Yahu! kundaktaki bebekten tutun da. Balkondaki küçük çocuklara. Felçli hasta insanlardan. Gencecik kızlı erkekli guruplara kadar, biber gazı, tekme tokat, postal darbeleri ve ellerine geçirdikleri ne varsa kullanıp sayısız cana kıyan, başta devletin psikopat zalim kana susamış polisi! nin yaptıklarını nasıl unuttunuz! Meydanı ne yapacaklardı? Gökdelenlerle donatıp aralarında pay edeceklerdi işte bu kadar basit! Onların sayesinde elinizden gitmek üzere olan neler geri kazandırıp, daha nice kıyımları durdurdu o Çapulcu! Dediğiniz yiğitler. Bütün dünya alkışlarken buradaki lanetlenmiş güruh onlara düşman ilan etti. Allah onlara da o acıları yaşatsın.
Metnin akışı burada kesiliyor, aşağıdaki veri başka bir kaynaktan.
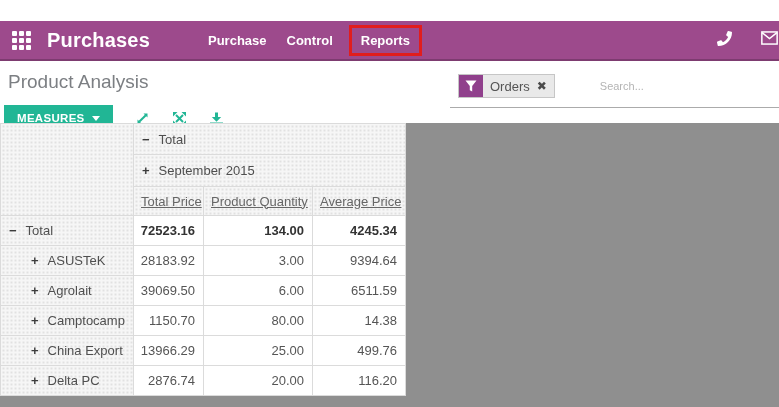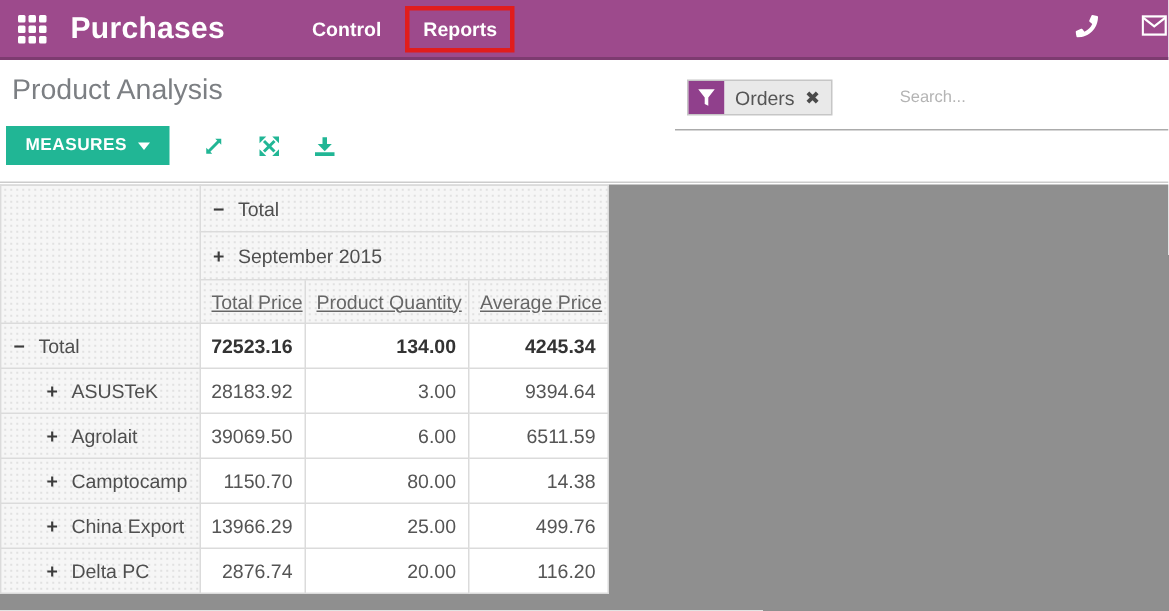--- a/index.html
+++ b/index.html
@@ -13,7 +13,7 @@
   .topbar{
     height:40px;background:#9d4a8c;border-bottom:2px solid #7d3b70;
     display:flex;align-items:center;padding:0 10px;box-sizing:border-box;
-    overflow:hidden;white-space:nowrap;
+    overflow:hidden;white-space:nowrap;margin-top:21px;
   }
   .grid-icon{display:grid;grid-template-columns:repeat(3,5px);grid-template-rows:repeat(3,5px);
     gap:2px;margin:0 16px 0 2px;cursor:pointer;flex:0 0 auto;}

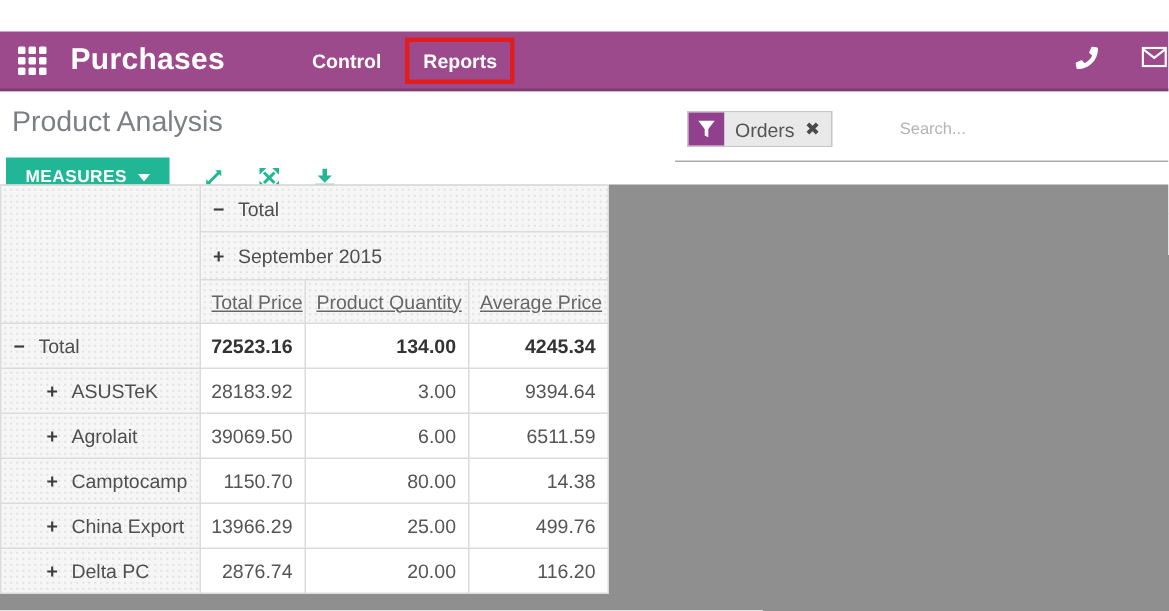--- a/index.html
+++ b/index.html
@@ -88,6 +88,7 @@
   </div>
   <div class="app-title">Purchases</div>
   <div class="nav">
+    <div class="nav-item">Purchase</div>
     <div class="nav-item">Control</div>
     <div class="nav-item boxed">Reports</div>
   </div>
İşte bu nedenle sen bir Kahramansın Sülün Osman Hapishanede boş durmamış, eğitici ibret alınması gereken kitap yazmış. Konferanslar vermişsin. Maddi durumunun nasıl olduğunu bilmiyorum bu işlere başladığında. Ama baştakilerin ayaklarına giyecek lastik ayakkabıları. Evlerinde bir tutam kahveleri yokken, bu gün dünyanın yedinci zengini durumundalar. Çoluk çocuklarıyla hepsi bir arada.
Sen hem cezanı çektin. Hem bir deri bir kemik hayata veda ettin. Ve garipler mezarlığına yolcu oldun. Oysa aynı mesleği bu gün yapıyor olsaydın oo! el etek hatta popo öpme kuyruğundan baş alamazdım inan. Ay, bunları sana anlatmasaydım çok rahatsız olurdum hem de çok. Oh ne güzel şey hiç tanımadığın hiç bilmediğin ama haklı olduklarına inandığın insanları savunabilmek. Hayatta olmasalar bile hak ettikleri yere oturtabilmek.
YORUMLAR
Ben bu güzel yazıyı kaçırdım.
Kaçırdığıma da çok üzüldüm Osman Öğretmenim.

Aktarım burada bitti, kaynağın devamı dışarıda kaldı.